Extracted data entries:
● ● ● ● ●
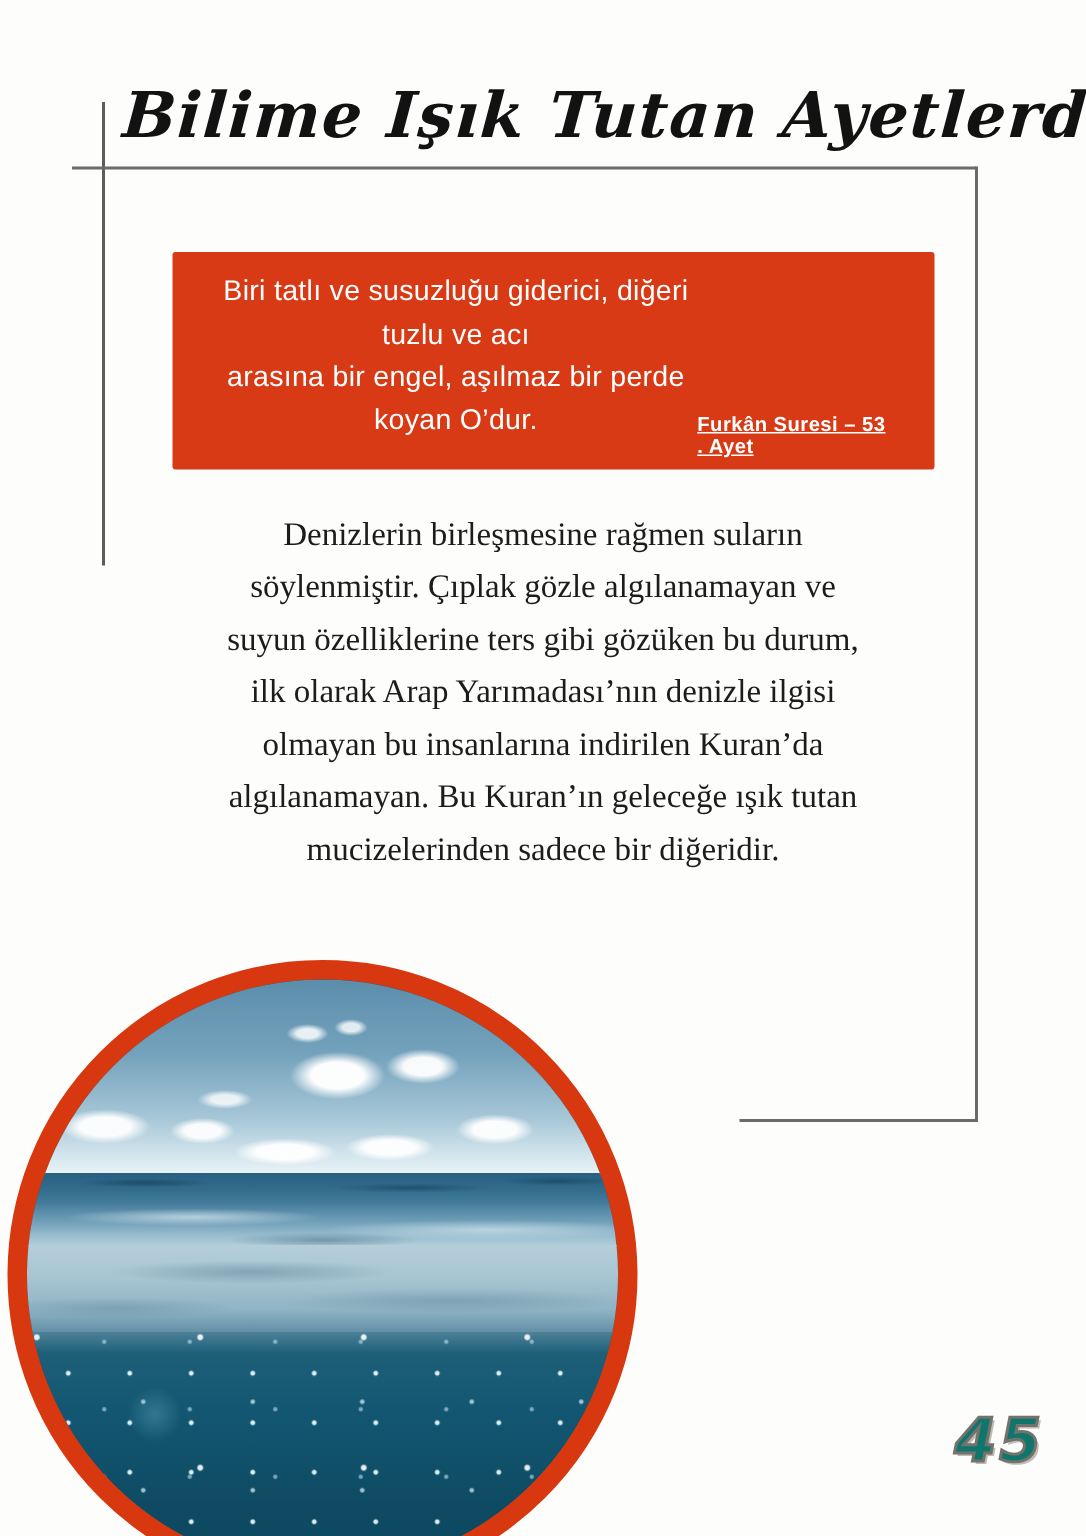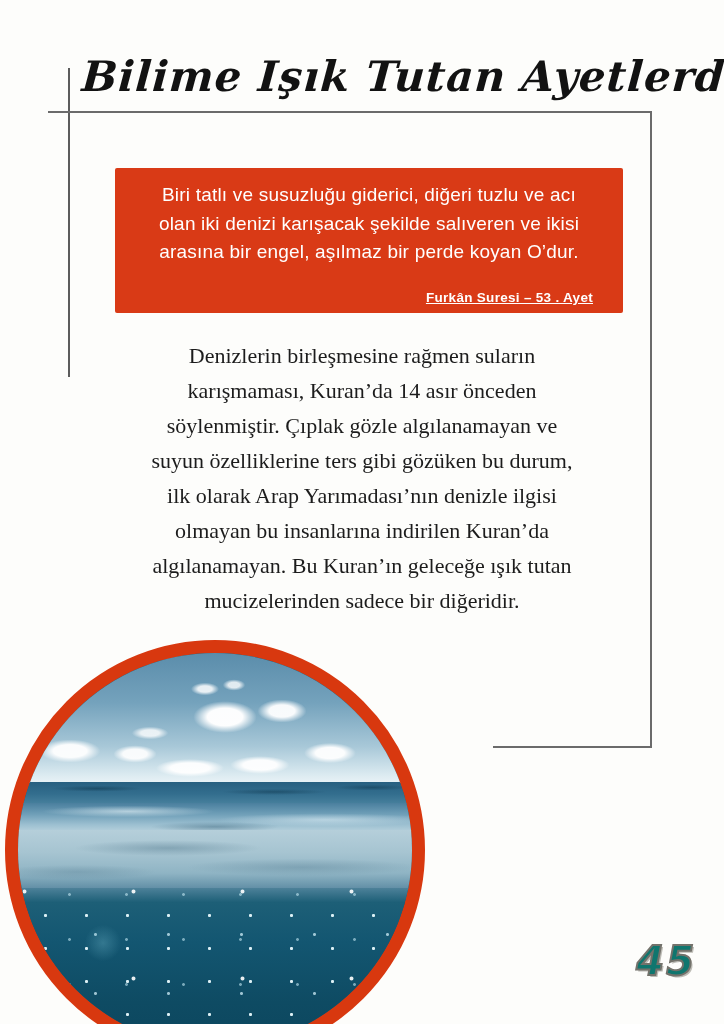"Biri tatlı ve susuzluğu giderici," .verse-box { flex-direction: column -> row }
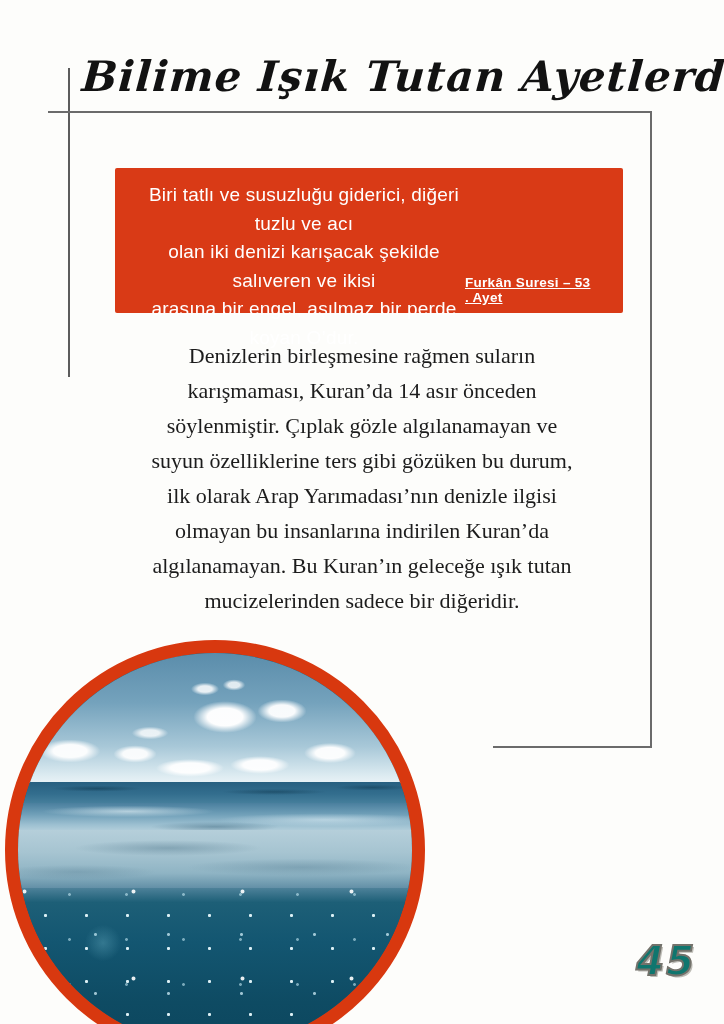"olan iki denizi karışacak şekilde" span.verse-line { html: <span>olan iki denizi karışacak şekilde salıveren ve ikisi</span> -> none }
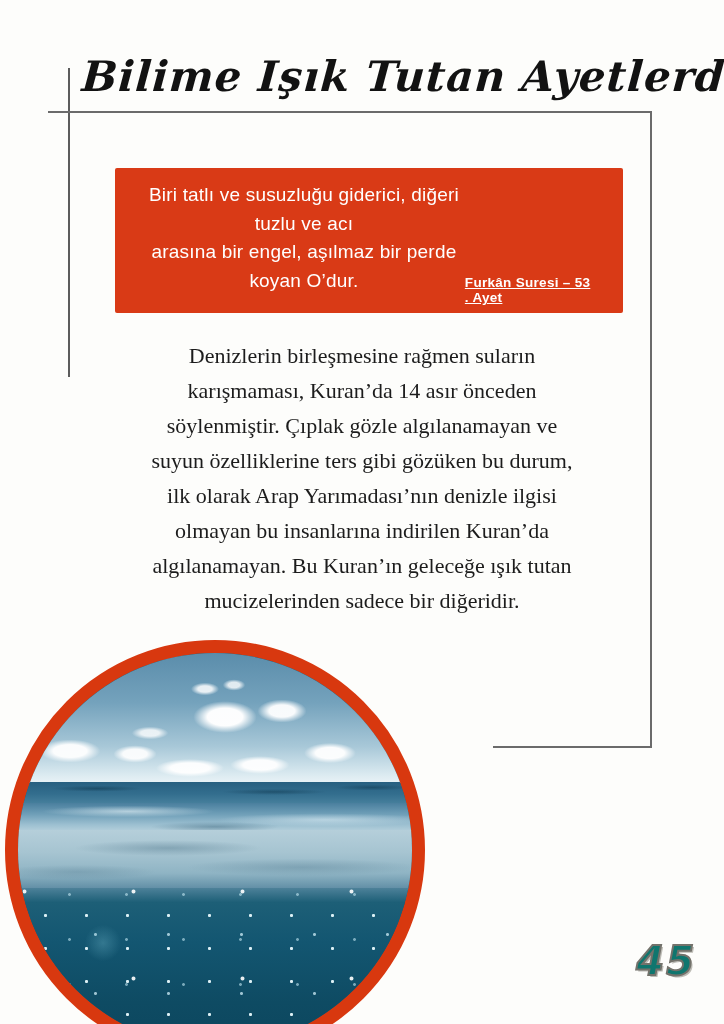"karışmaması, Kuran’da 14 asır önceden" span.body-line { html: <span>karışmaması, Kuran’da 14 asır önceden</span> -> none }
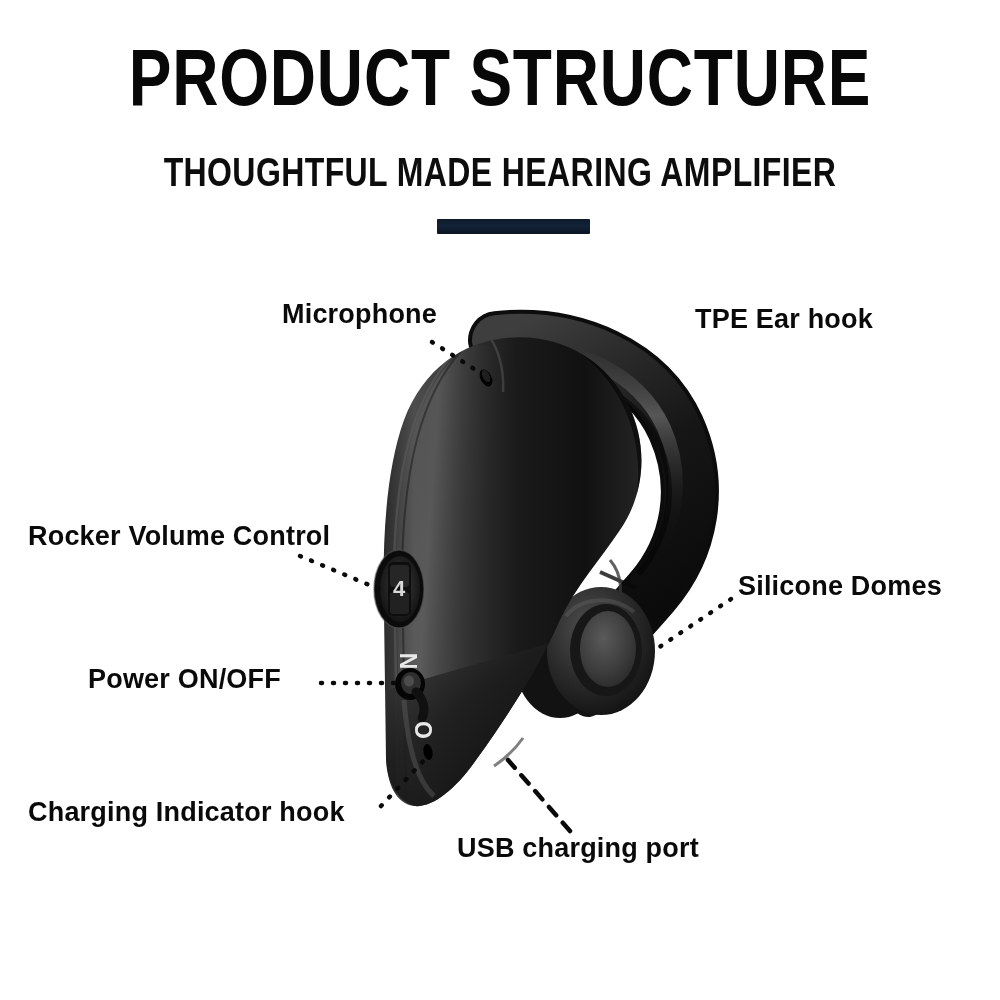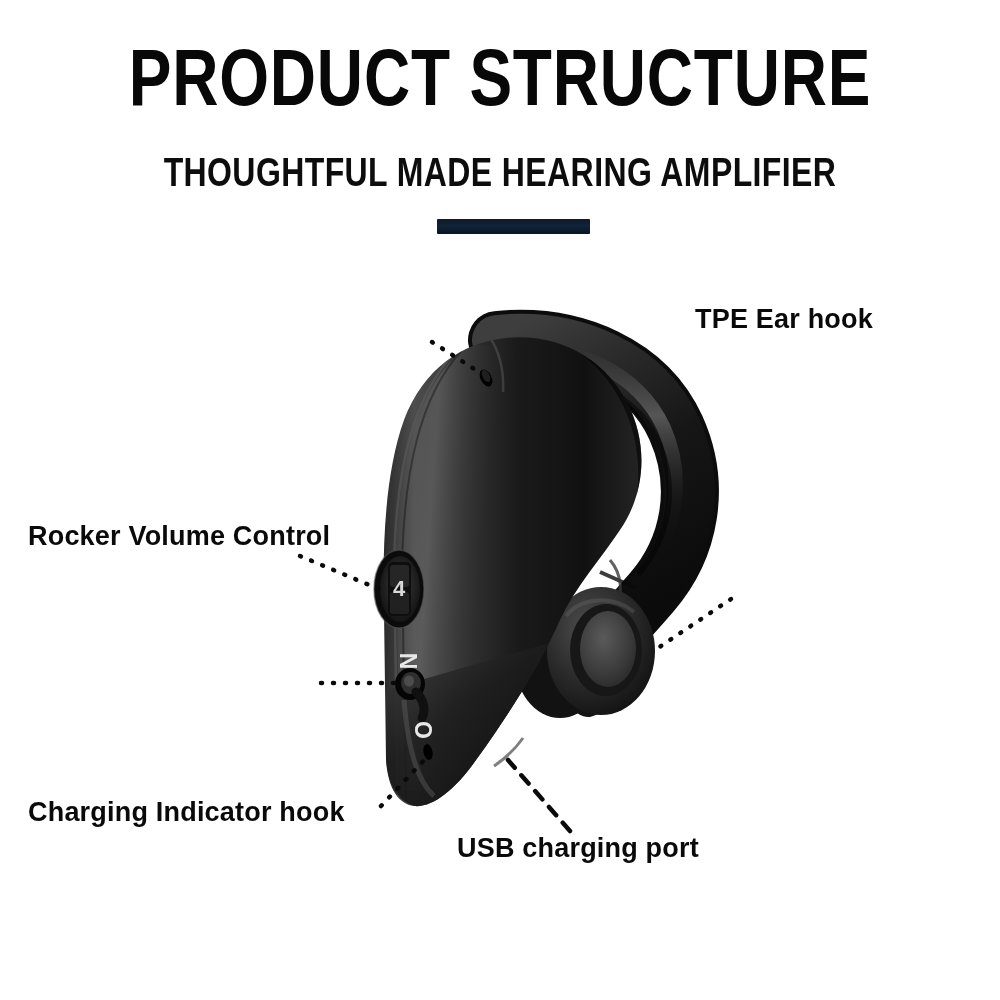"Microphone" div.label { html: none -> <div>Microphone</div> }
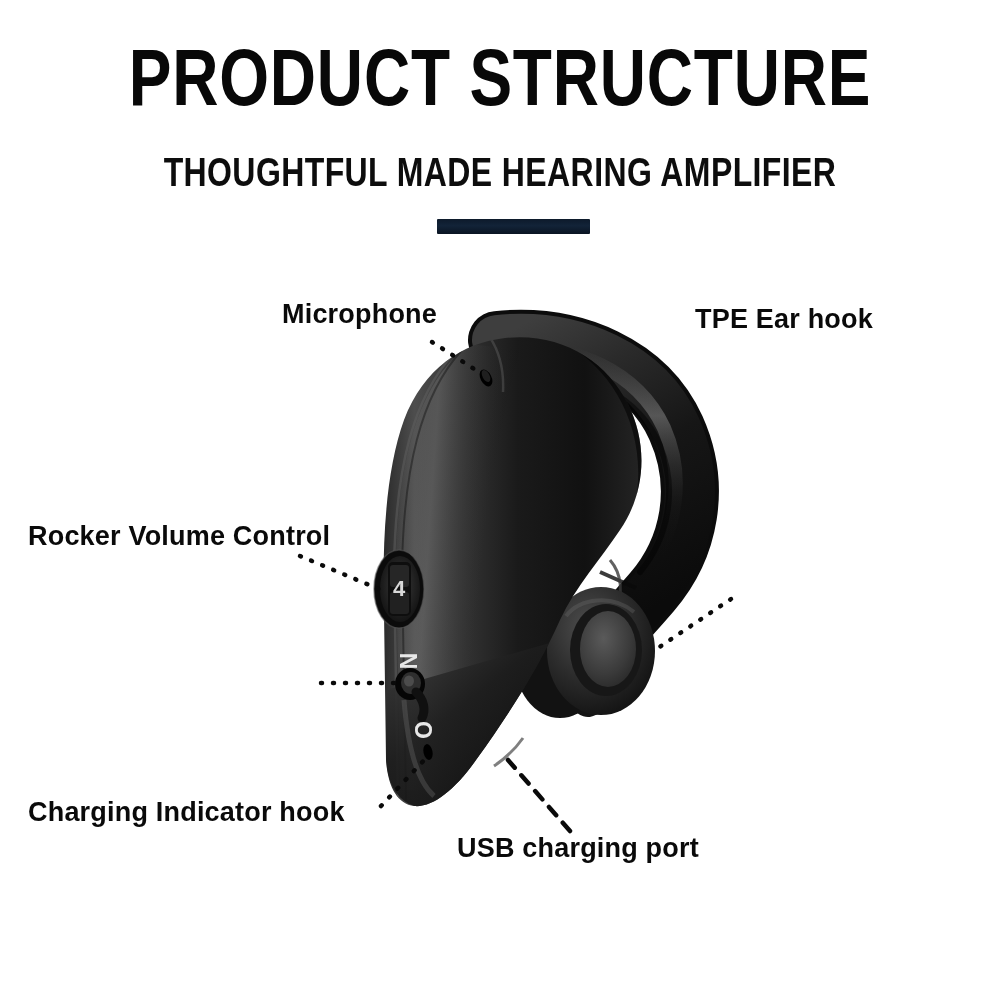"Silicone Domes" div.label { html: none -> <div>Silicone Domes</div> }
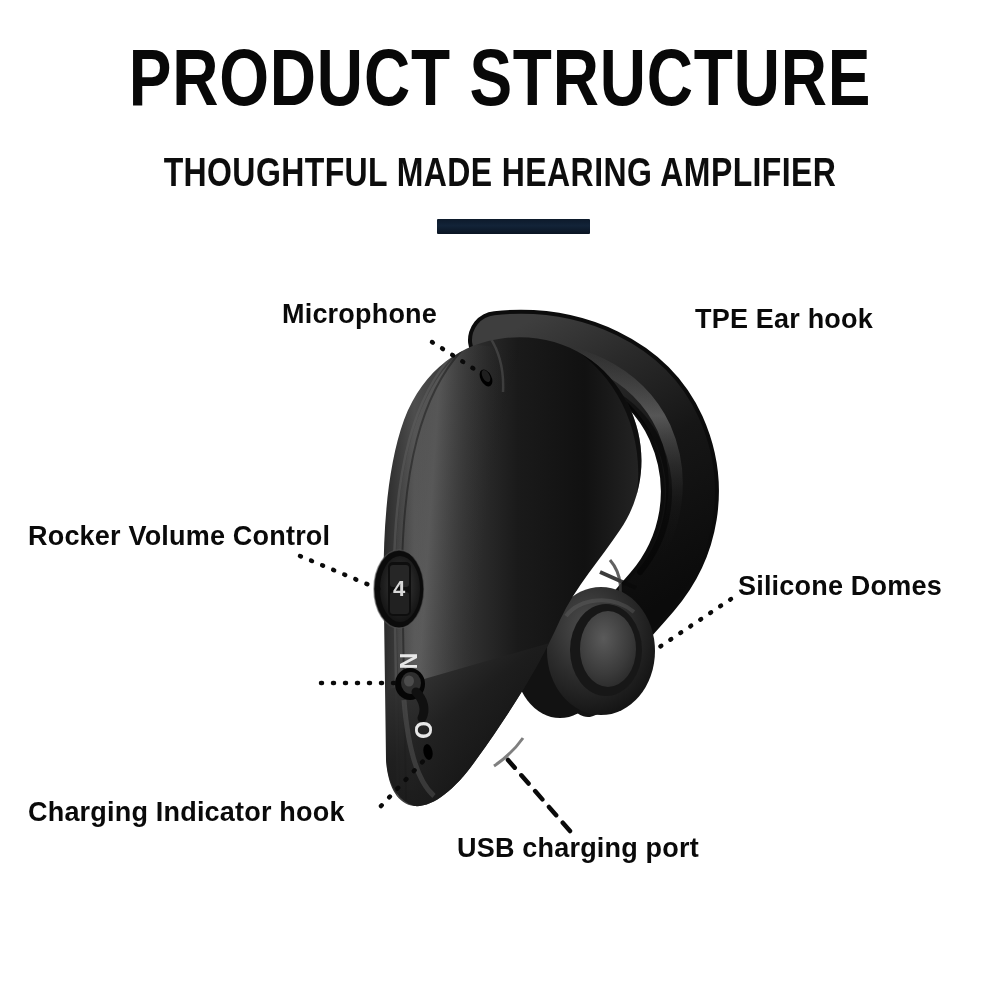"Power ON/OFF" div.label { html: none -> <div>Power ON/OFF</div> }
● ● ● ● ●
Exercise: The lines from the one containing "none -> <div>Microphone</div>" through the last line of the records are what you should copy, word for word and nothing else, with pictures left out.

Task solution:
"Microphone" div.label { html: none -> <div>Microphone</div> }
"Silicone Domes" div.label { html: none -> <div>Silicone Domes</div> }
"Power ON/OFF" div.label { html: none -> <div>Power ON/OFF</div> }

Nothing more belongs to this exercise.